**Material provided:**
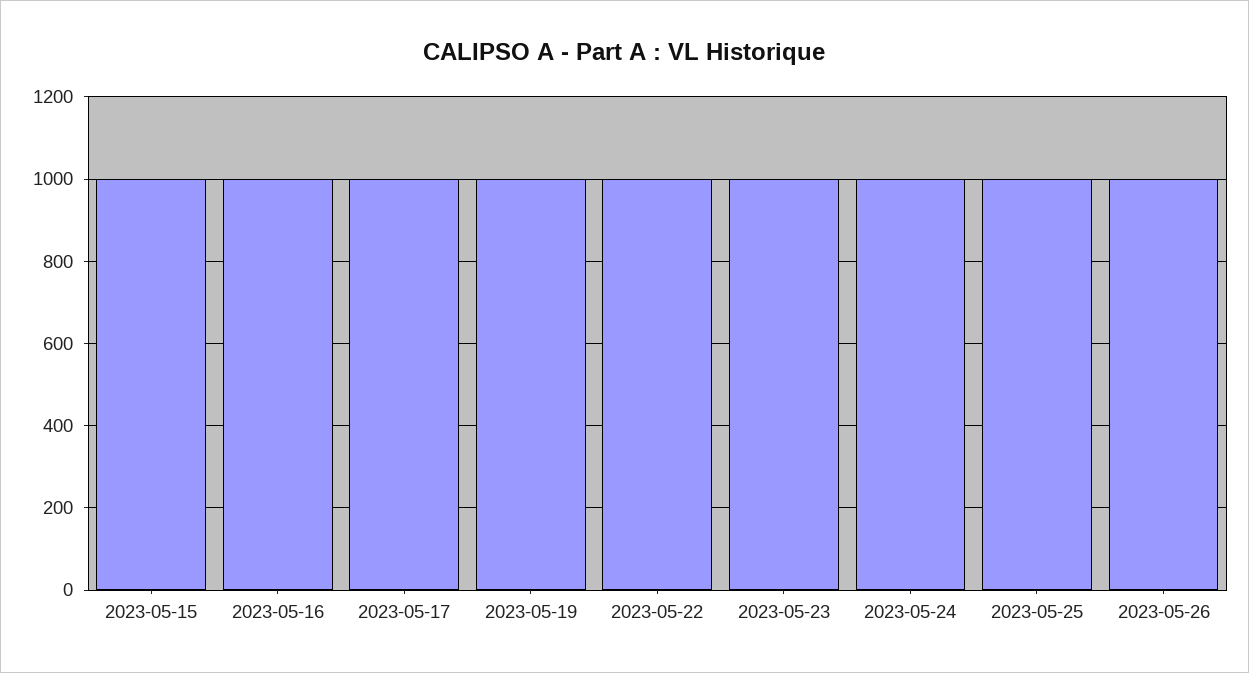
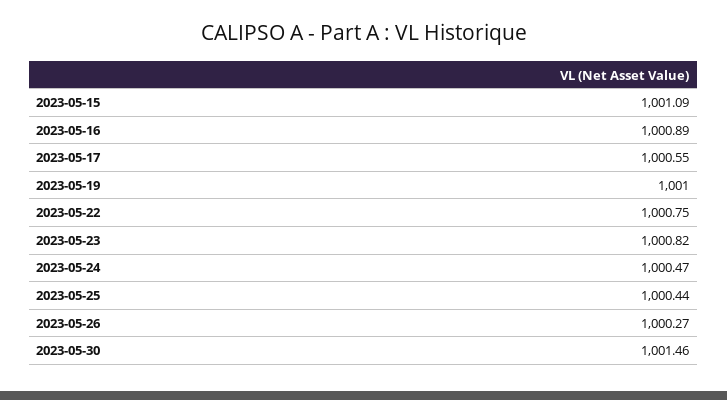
2023-05-30: none -> 1001.46

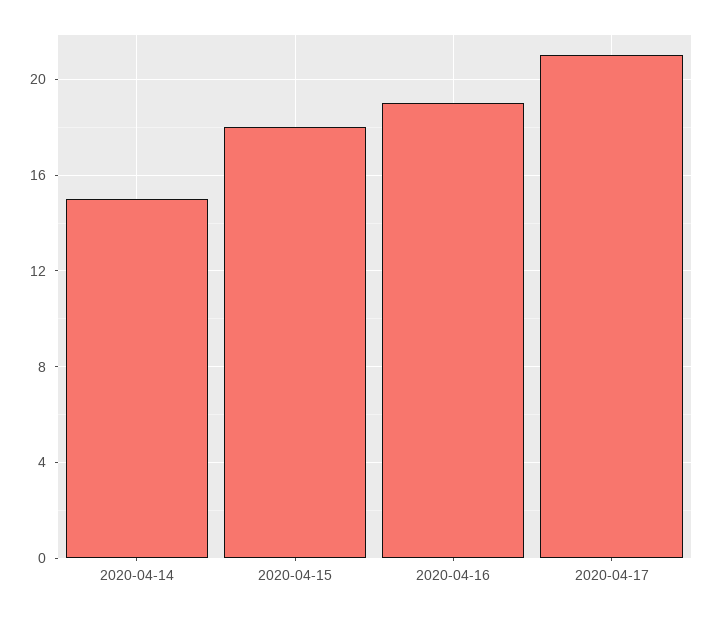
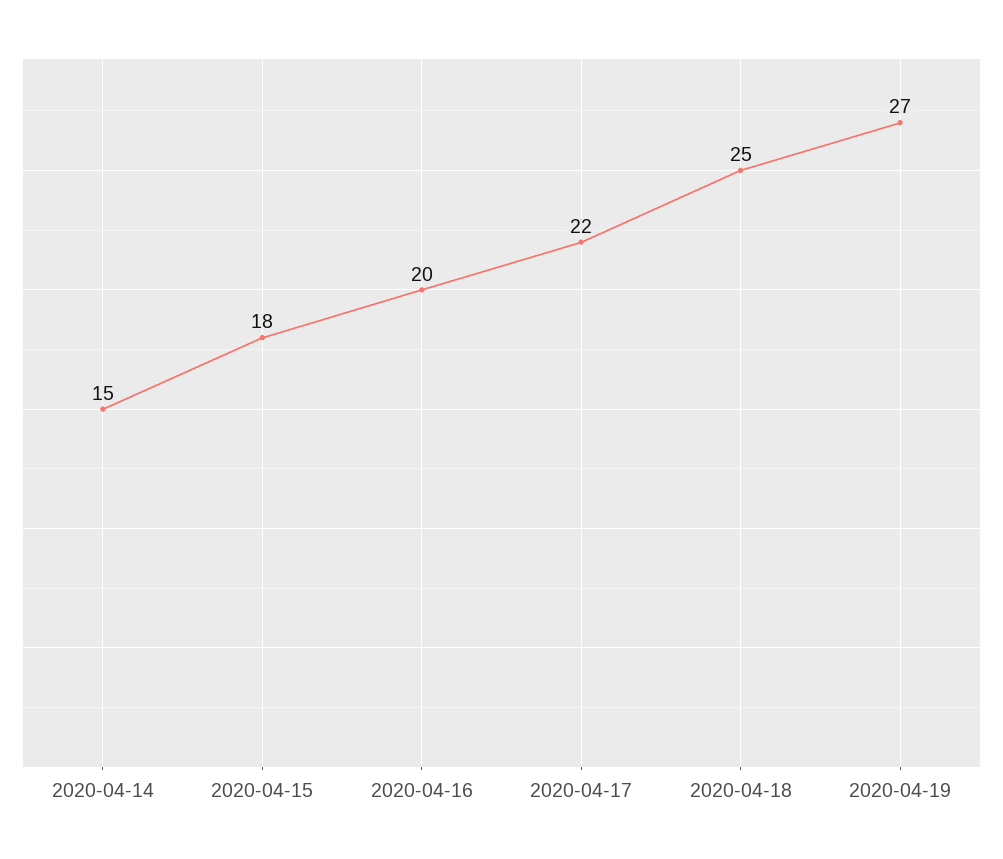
2020-04-16: 19 -> 20
2020-04-17: 21 -> 22
2020-04-18: none -> 25
2020-04-19: none -> 27

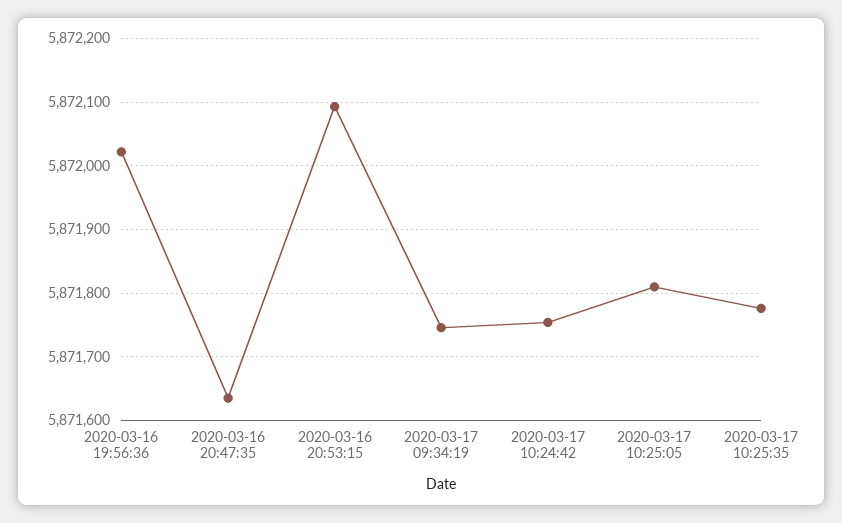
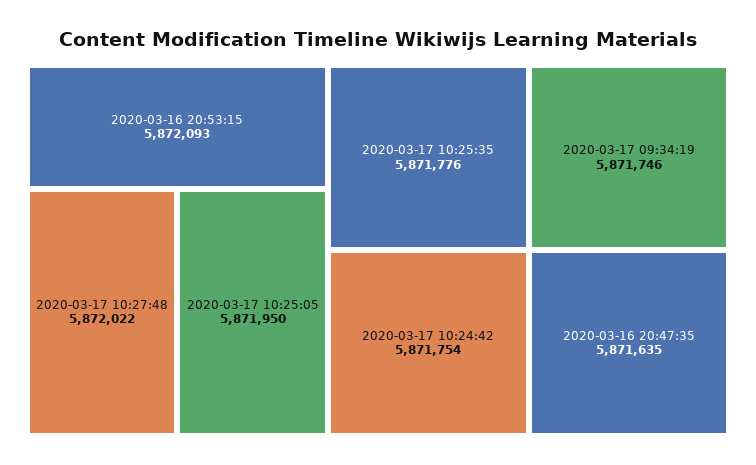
2020-03-16 19:56:36: 5872020 -> none
2020-03-17 10:25:05: 5871810 -> 5871950
2020-03-17 10:27:48: none -> 5872022

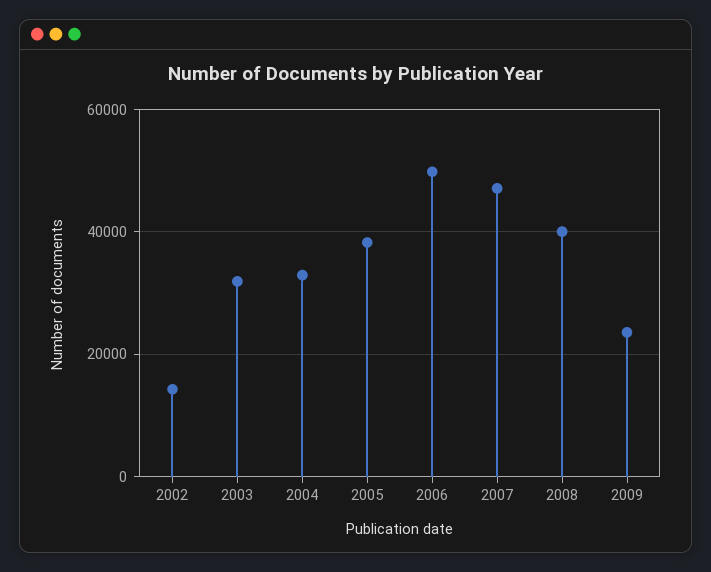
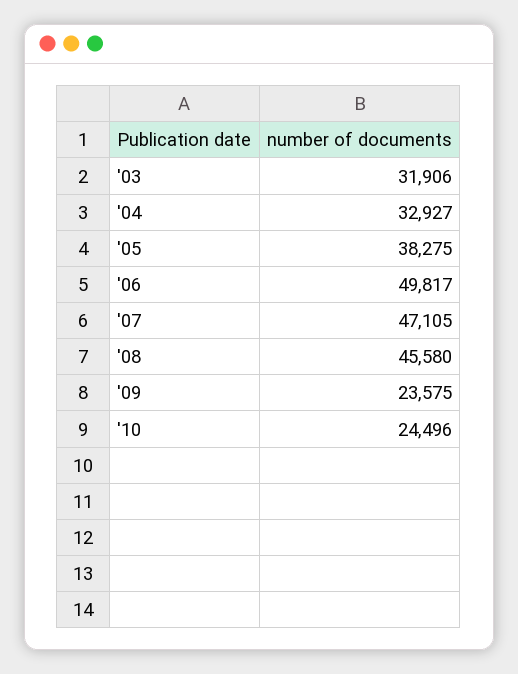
2002: 14000 -> none
2008: 40000 -> 45580
'10: none -> 24496

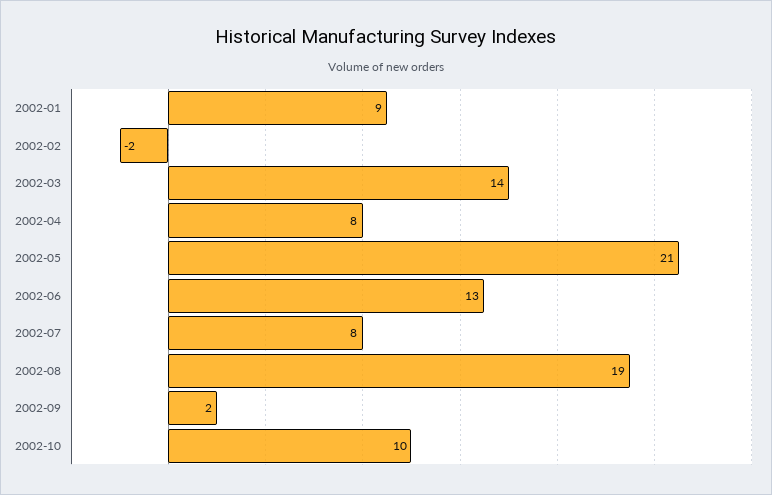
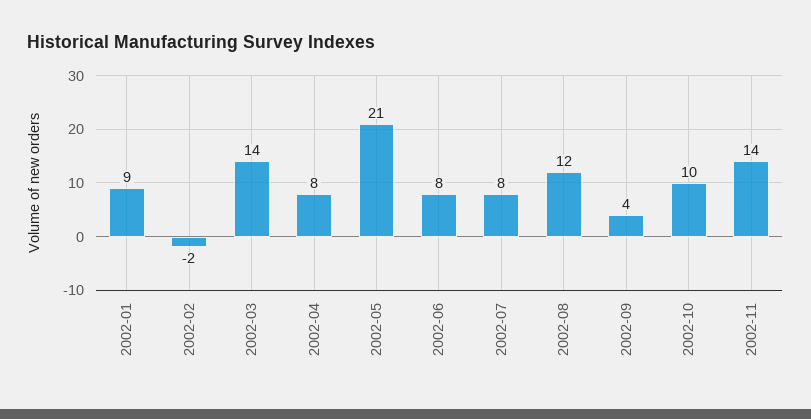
2002-06: 13 -> 8
2002-08: 19 -> 12
2002-09: 2 -> 4
2002-11: none -> 14

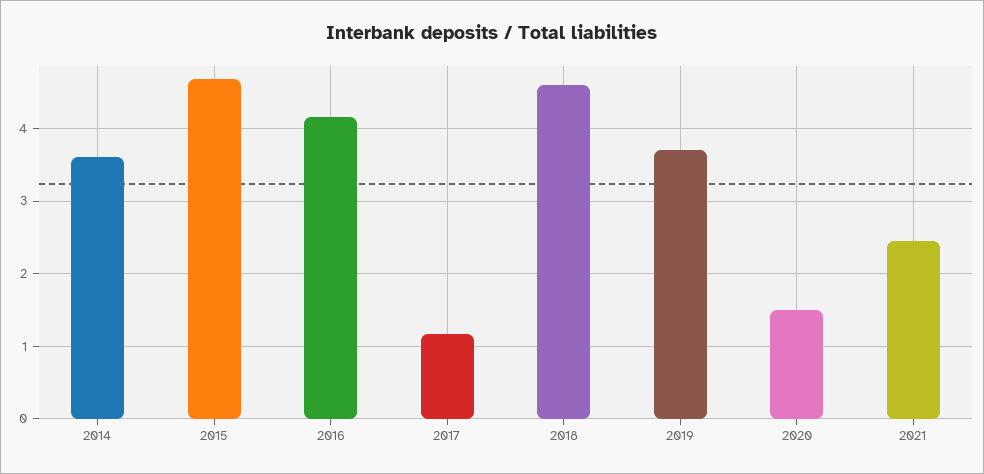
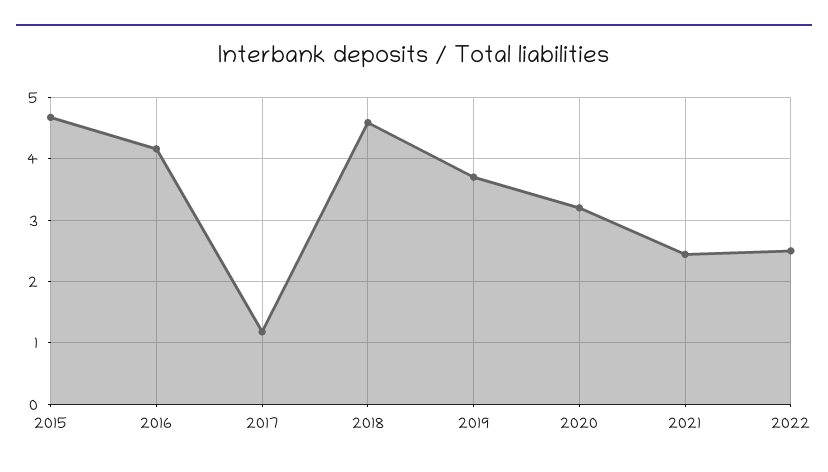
2014: 3.6 -> none
2020: 1.5 -> 3.2
2022: none -> 2.5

**Problem description:**
In copying the material, drop all pictures and keep everything else identical.

**Output of the task:**
2023-05-30: none -> 1001.46

2020-04-16: 19 -> 20
2020-04-17: 21 -> 22
2020-04-18: none -> 25
2020-04-19: none -> 27

2020-03-16 19:56:36: 5872020 -> none
2020-03-17 10:25:05: 5871810 -> 5871950
2020-03-17 10:27:48: none -> 5872022

2002: 14000 -> none
2008: 40000 -> 45580
'10: none -> 24496

2002-06: 13 -> 8
2002-08: 19 -> 12
2002-09: 2 -> 4
2002-11: none -> 14

2014: 3.6 -> none
2020: 1.5 -> 3.2
2022: none -> 2.5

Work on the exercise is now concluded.